INTO THE INTOLERABLY wet and cold summer the ambassador and his men were entertained, feted by the queen, though they were often unable to eat much of what was served. They sat for plays and masques, dancers and musicians, even a Turkish acrobat long in service to Elizabeth. Ezzedine asked him how he had come to be in England, but the man was nervous to talk to his former countrymen and fled the doctor’s gentle approach.
The embassy watched the queen’s most beloved entertainment twice in the first month: A cat, dressed in the habit of the Catholic pope, was placed on the back of a horse and tethered to the saddle. The horse, draped in English banners, trotted in a ring until a bear, wearing the livery of Mr. Walsingham, the queen’s recently deceased principal secretary, swept the cat from the horse’s back, tearing it to pieces. “It’s an allegory,” a lady of the court explained to Ezzedine. The doctor looked away at the moment of the animal’s death.
The most senior Turks went out riding with the master of the horse, the queen’s favorite (and, to Turkish eyes, quite obviously the English sultana’s sexual consort), the Earl of Essex. The earl was pleased to hunt with the pair of falcons brought by the ambassador as gifts to the queen. He deemed the ambassador a good and companionable gentleman and found his chief adviser, Cafer bin Ibrahim, to be “an uncommon skilled hand at the noble falcons.” It was bin Ibrahim who taught Essex the spoken commands in Arabic that the predators understood best. Bin Ibrahim was then honored to be a guest at Essex’s table and to hunt with him alone. He conversed often with this chief of the English military, asking naïve questions that led the earl to talk and talk and talk, taking obvious and predictable pleasure in educating the childish foreigner.

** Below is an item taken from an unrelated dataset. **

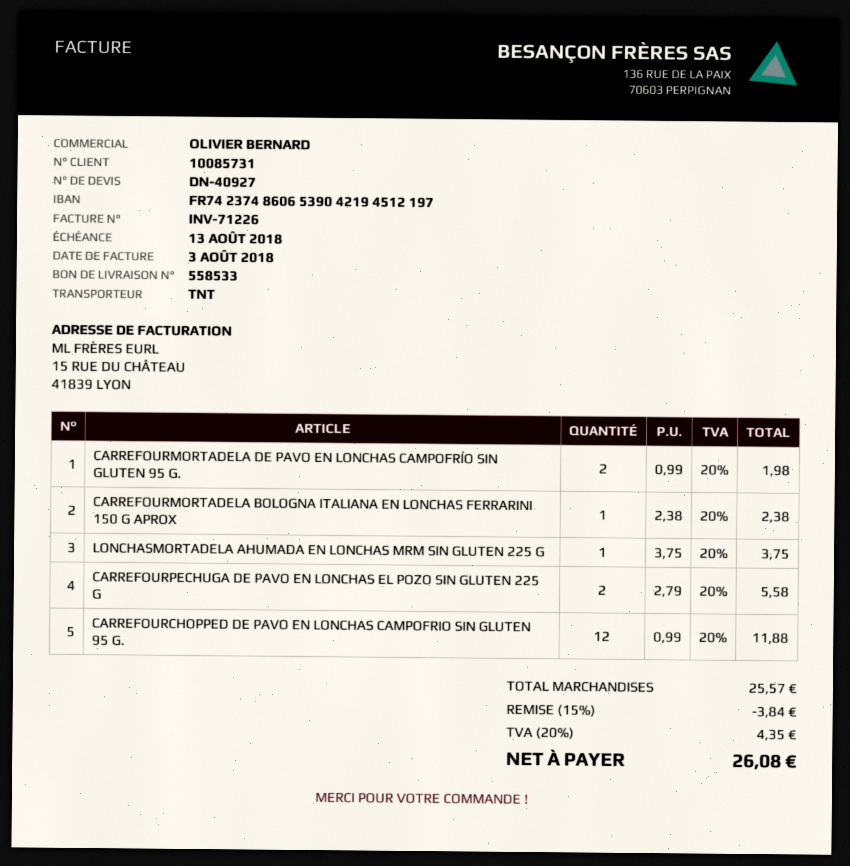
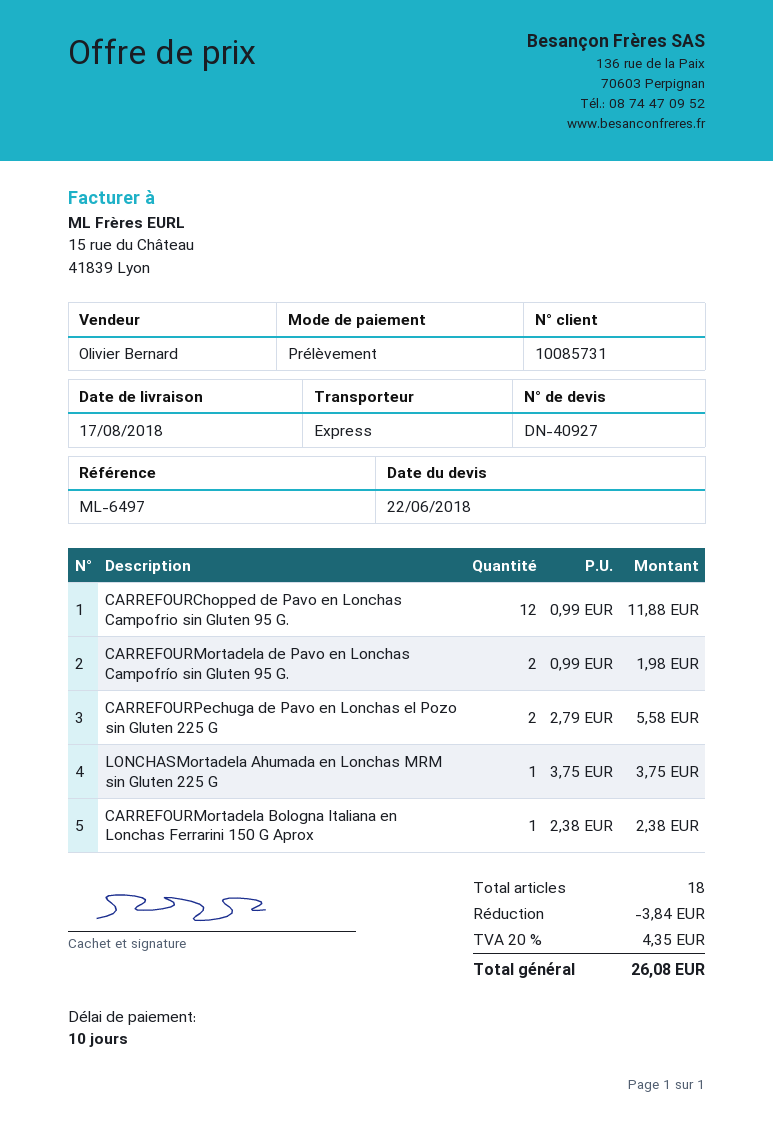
shipping method: TNT -> express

Members of the embassy who spoke English, or some tongue in common with the Englishmen, were encouraged by bin Ibrahim to pass hours in conversation with the strange inhabitants of this strange place. Later, at the embassy’s residence, they would be called in, one at a time, to make private report to him of all they had discussed, every English word and intonation. Each then received further instruction as to whom they should speak with the following day and on what topics.
Cafer bin Ibrahim condensed all these reports into an oral summary for the ambassador, delivered in his master’s chamber every evening, removing and adding certain details so the ambassador would best comprehend. He would then return to his table to prepare a written statement for a particular vizier back in Constantinople. This report bin Ibrahim would dispatch whenever a vessel departed while the embassy remained in London. Though the vizier had told bin Ibrahim that no English person—not a single soul on the entire island—could read Arabic, still he enciphered the reports. Long after the soft and plump ambassador was snoring contentedly, bin Ibrahim would be twirling an engraved spiral of mahogany upon which rode delicate tiles, each with two letters inked on it, one upside down. After completing his work, he would invert this ciphering wand and reorder the tiles for the next day, according to a system prearranged with the vizier prior to the embassy’s departure. Still, bin Ibrahim woke at least once a night in fear that he had made some fatal error in code, rendering it illegible.